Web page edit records
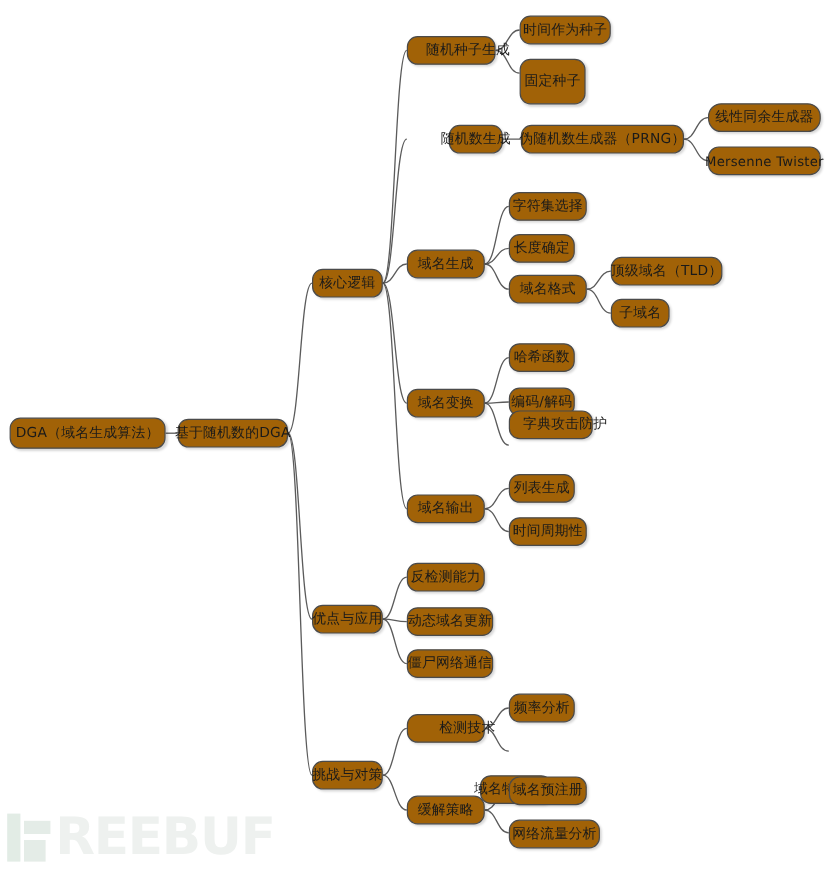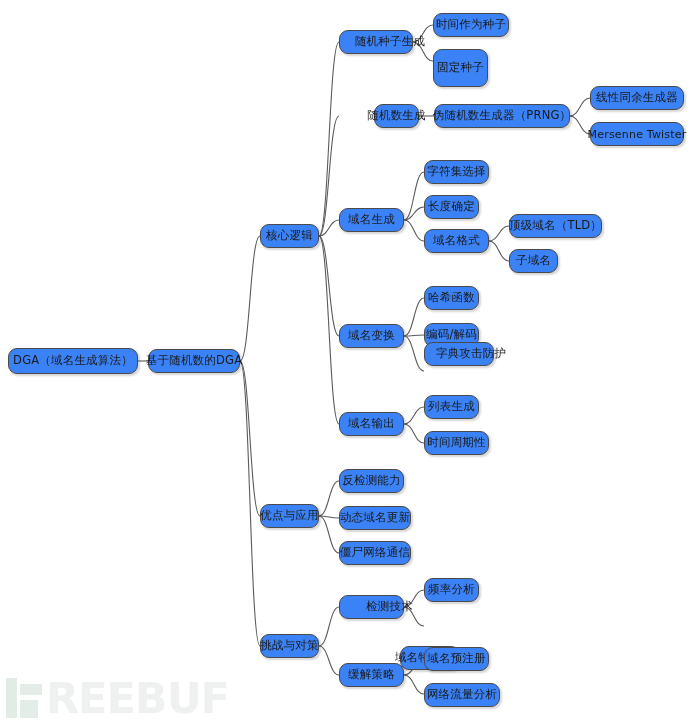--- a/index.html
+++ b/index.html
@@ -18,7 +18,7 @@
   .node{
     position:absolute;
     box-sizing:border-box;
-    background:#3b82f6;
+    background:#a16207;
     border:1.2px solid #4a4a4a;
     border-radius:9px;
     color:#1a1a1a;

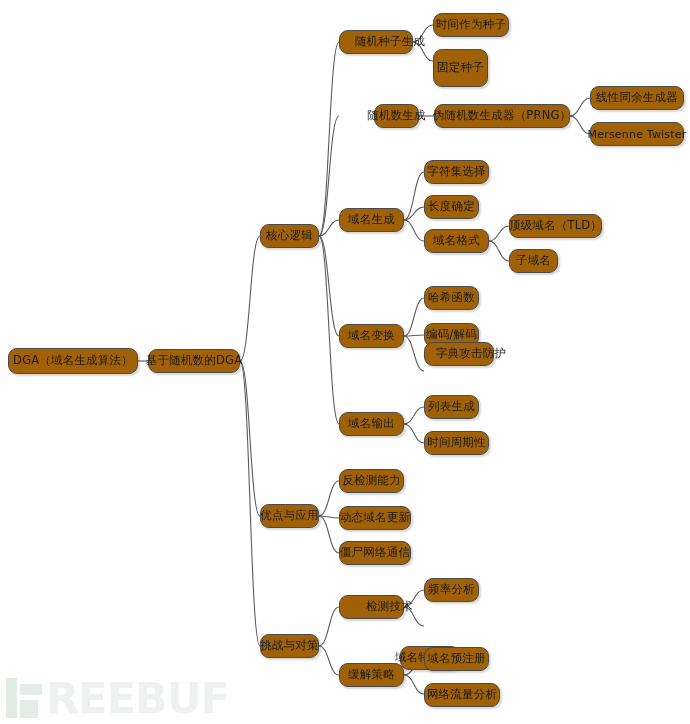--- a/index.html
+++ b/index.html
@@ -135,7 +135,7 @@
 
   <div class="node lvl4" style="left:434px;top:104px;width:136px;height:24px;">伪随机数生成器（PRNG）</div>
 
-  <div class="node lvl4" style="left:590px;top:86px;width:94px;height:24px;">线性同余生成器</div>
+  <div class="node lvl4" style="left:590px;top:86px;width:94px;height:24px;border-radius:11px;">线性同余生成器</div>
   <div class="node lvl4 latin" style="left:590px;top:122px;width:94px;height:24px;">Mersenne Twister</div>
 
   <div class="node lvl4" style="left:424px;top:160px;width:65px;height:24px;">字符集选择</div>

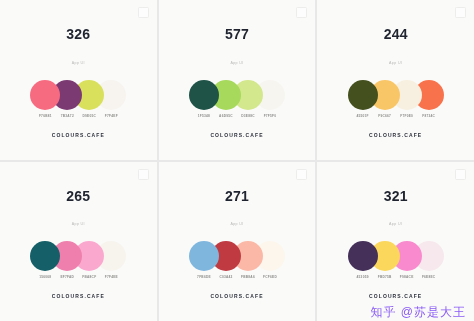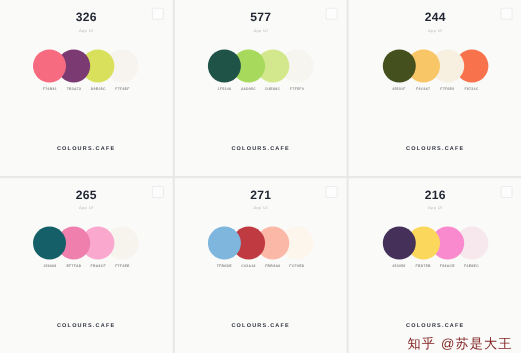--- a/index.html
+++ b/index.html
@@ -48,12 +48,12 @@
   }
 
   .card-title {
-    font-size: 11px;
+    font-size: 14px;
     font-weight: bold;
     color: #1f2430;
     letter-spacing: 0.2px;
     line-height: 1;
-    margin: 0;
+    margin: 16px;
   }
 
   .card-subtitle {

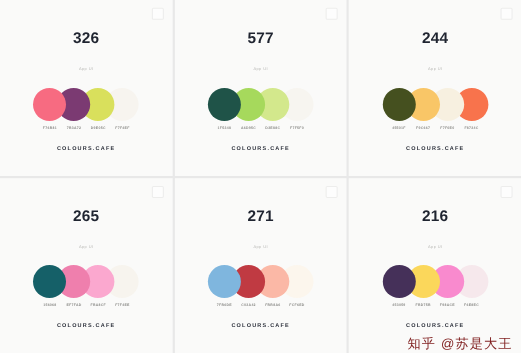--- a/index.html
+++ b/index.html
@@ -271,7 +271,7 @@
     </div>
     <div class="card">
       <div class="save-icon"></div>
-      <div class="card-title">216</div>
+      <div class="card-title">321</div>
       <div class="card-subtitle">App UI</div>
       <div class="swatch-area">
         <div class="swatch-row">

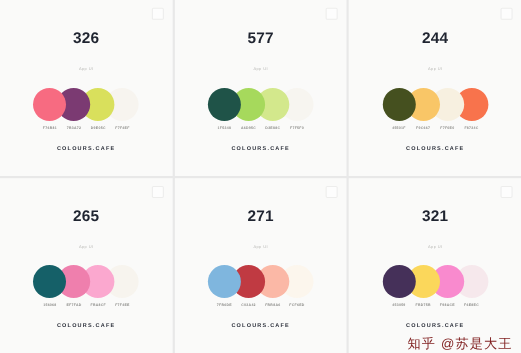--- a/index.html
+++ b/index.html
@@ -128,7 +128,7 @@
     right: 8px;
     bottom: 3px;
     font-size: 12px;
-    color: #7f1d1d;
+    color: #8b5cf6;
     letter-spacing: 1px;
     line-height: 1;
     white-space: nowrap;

TASK DETAILS:
Find the lines above holding the word "subtitle" and show them.

SOLUTION FOR THIS TASK:
   .card-subtitle {
       <div class="card-subtitle">App UI</div>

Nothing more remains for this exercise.